=== TASK ITEM ===
Leave the pictures out. Transcribe exactly every line from the start of the records through the one containing "(313, 79) none".

=== RECORDS PROVIDED ===
++++++

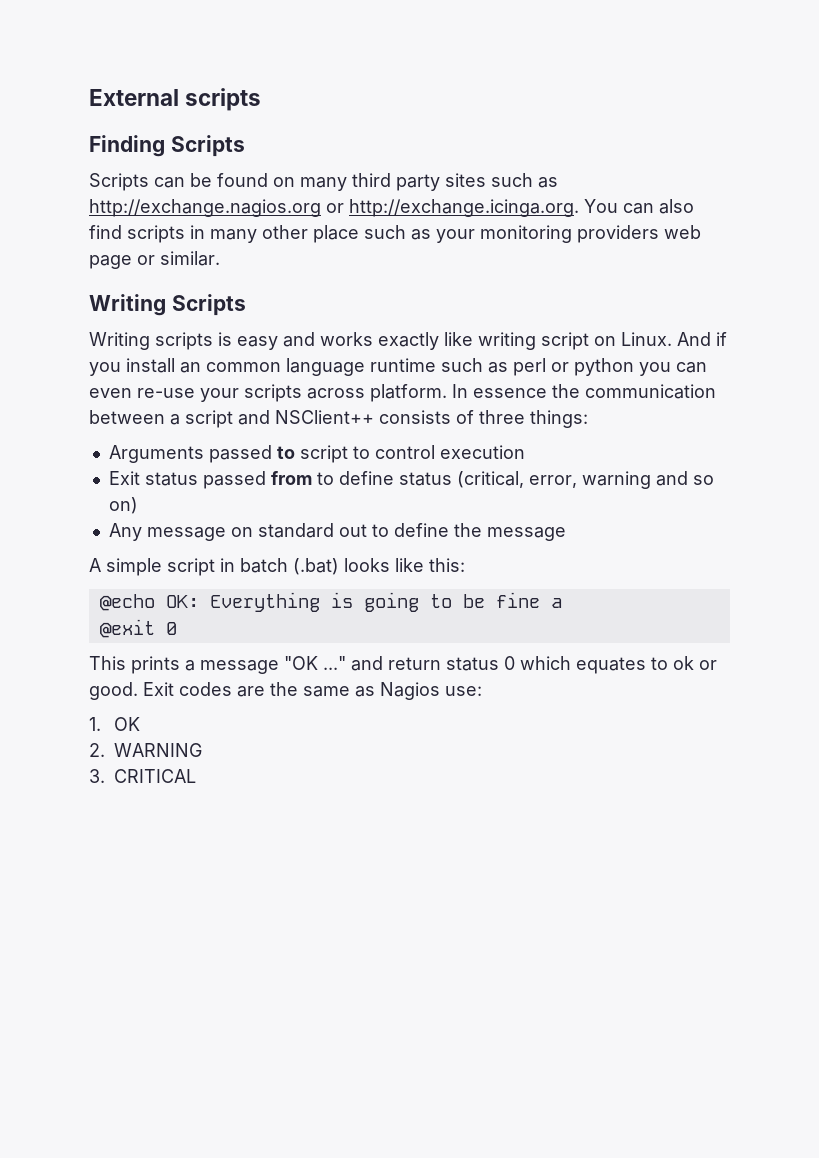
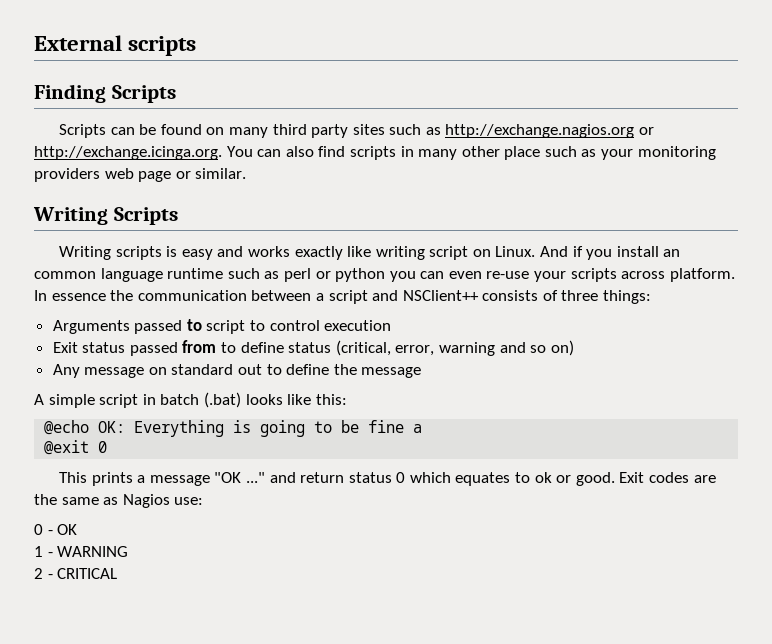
[89,717,101,731] 1. -> [34,524,53,535] 0 -
[89,743,105,757] 2. -> [34,546,53,557] 1 -
[89,769,105,783] 3. -> [34,568,53,579] 2 -

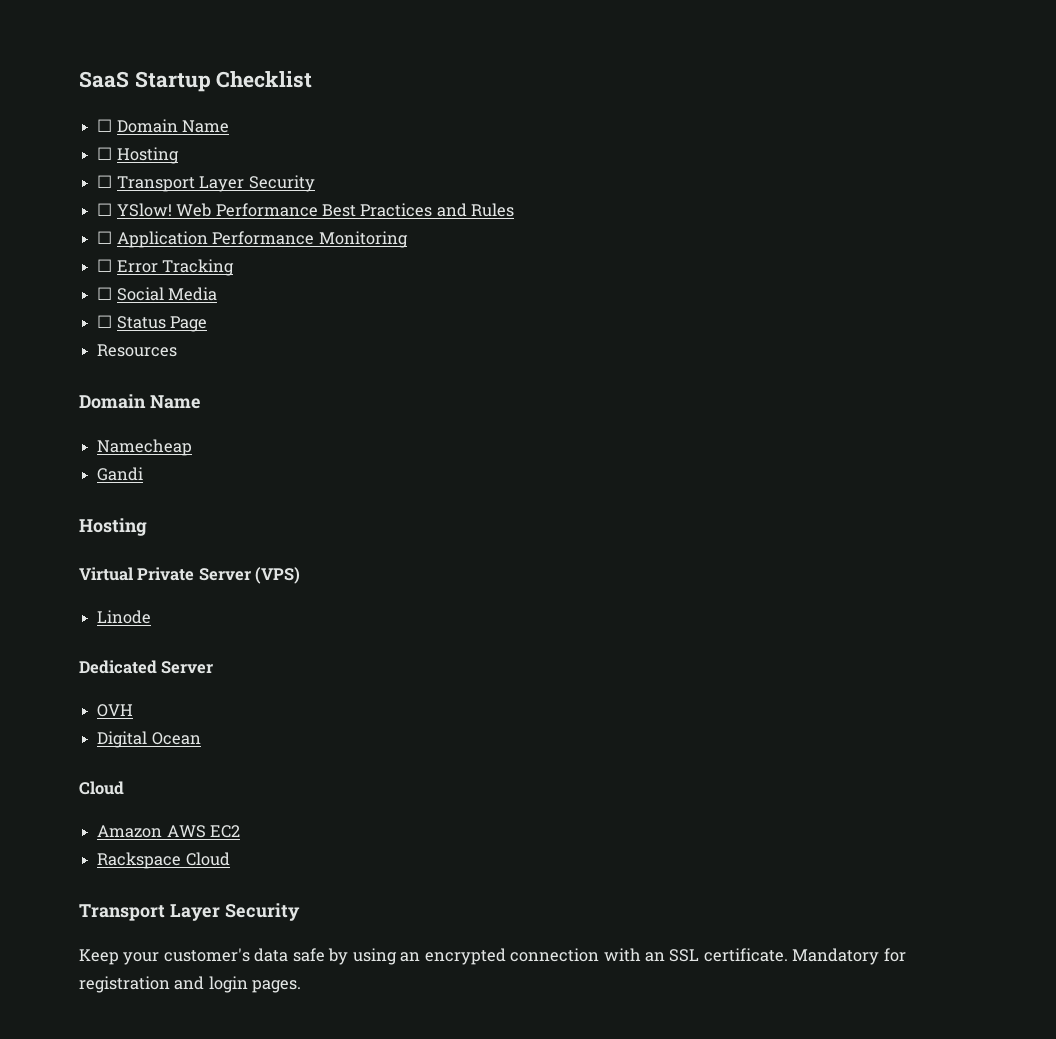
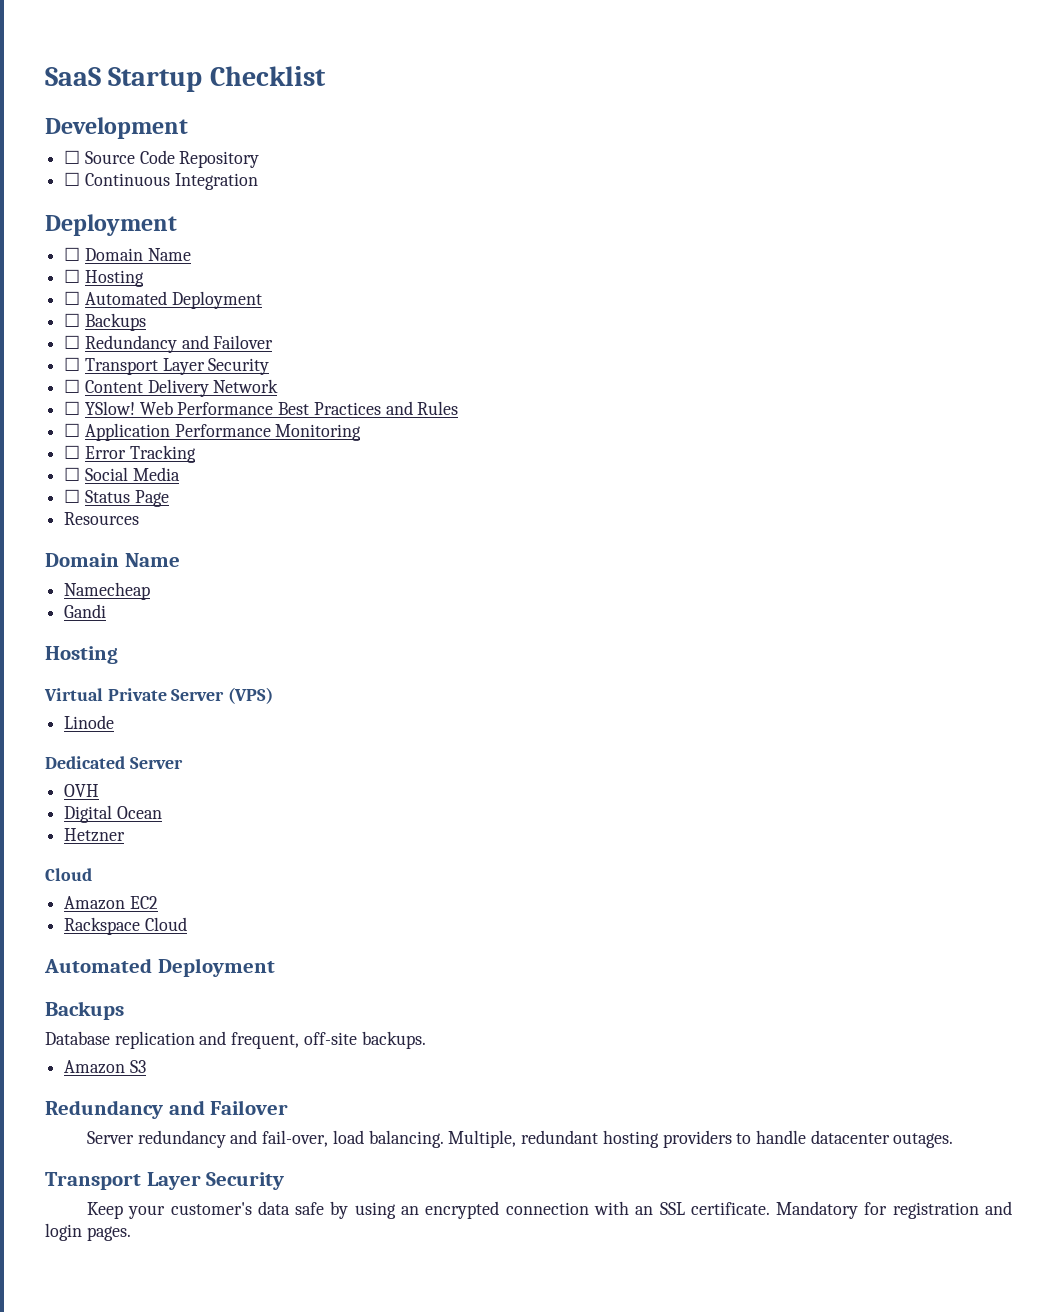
(313, 79) none -> [45,117,188,139] [64,150,260,168] [64,172,258,190] [45,214,177,236] // Development // ☐ Source Code Repository // ☐ Continuous Integration // Deployment
(179, 155) none -> [64,291,262,309] [64,313,146,331] [64,335,274,353] // ☐ Automated Deployment // ☐ Backups // ☐ Redundancy and Failover
(315, 183) none -> [64,379,279,397] // ☐ Content Delivery Network
(201, 738) none -> [64,828,126,842] // Hetzner
[166,825,206,838] AWS -> (126, 903) none
(230, 859) none -> [44,958,275,977] [45,1001,124,1020] [45,1031,426,1049] [64,1060,146,1074] [45,1100,289,1119] [87,1130,954,1148] // Automated Deployment // Backups // Database replication and frequent, off-site backups. // Amazon S3 // Redundancy and Failover // Server redundancy and fail-over, load balancing. Multiple, redundant hosting providers to handle datacenter outages.

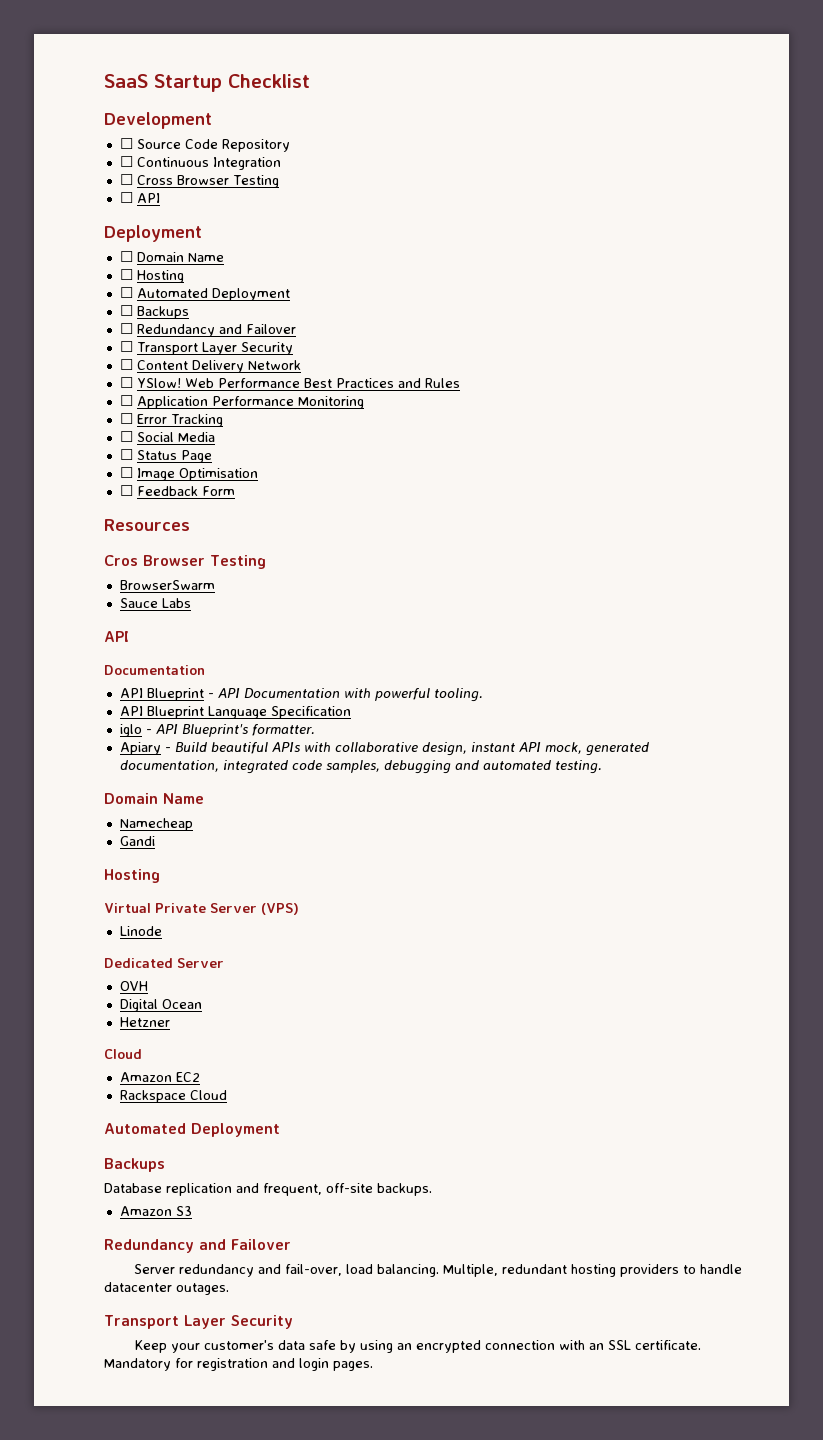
(258, 181) none -> [119,174,279,188] [119,192,160,203] // ☐ Cross Browser Testing // ☐ API
[64,512,140,525] Resources -> [119,467,258,481] [119,485,235,496] [104,519,190,531] [104,555,266,569] [119,580,215,590] [119,598,191,608] [104,631,129,642] [104,665,205,675] [119,688,483,702] [119,706,351,719] [119,724,315,737] [119,742,649,756] [119,760,602,774] ☐ Image Optimisation // ☐ Feedback Form // Resources // Cros Browser Testing // BrowserSwarm // Sauce Labs // API // Documentation // API Blueprint - API Documentation with powerful tooling. // API Blueprint Language Specification // iglo - API Blueprint's formatter. // Apiary - Build beautiful APIs with collaborative design, instant API mock, generated documentation, integrated code samples, debugging and automated testing.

++++++

=== FINISHED TASK ===
[89,717,101,731] 1. -> [34,524,53,535] 0 -
[89,743,105,757] 2. -> [34,546,53,557] 1 -
[89,769,105,783] 3. -> [34,568,53,579] 2 -

(313, 79) none -> [45,117,188,139] [64,150,260,168] [64,172,258,190] [45,214,177,236] // Development // ☐ Source Code Repository // ☐ Continuous Integration // Deployment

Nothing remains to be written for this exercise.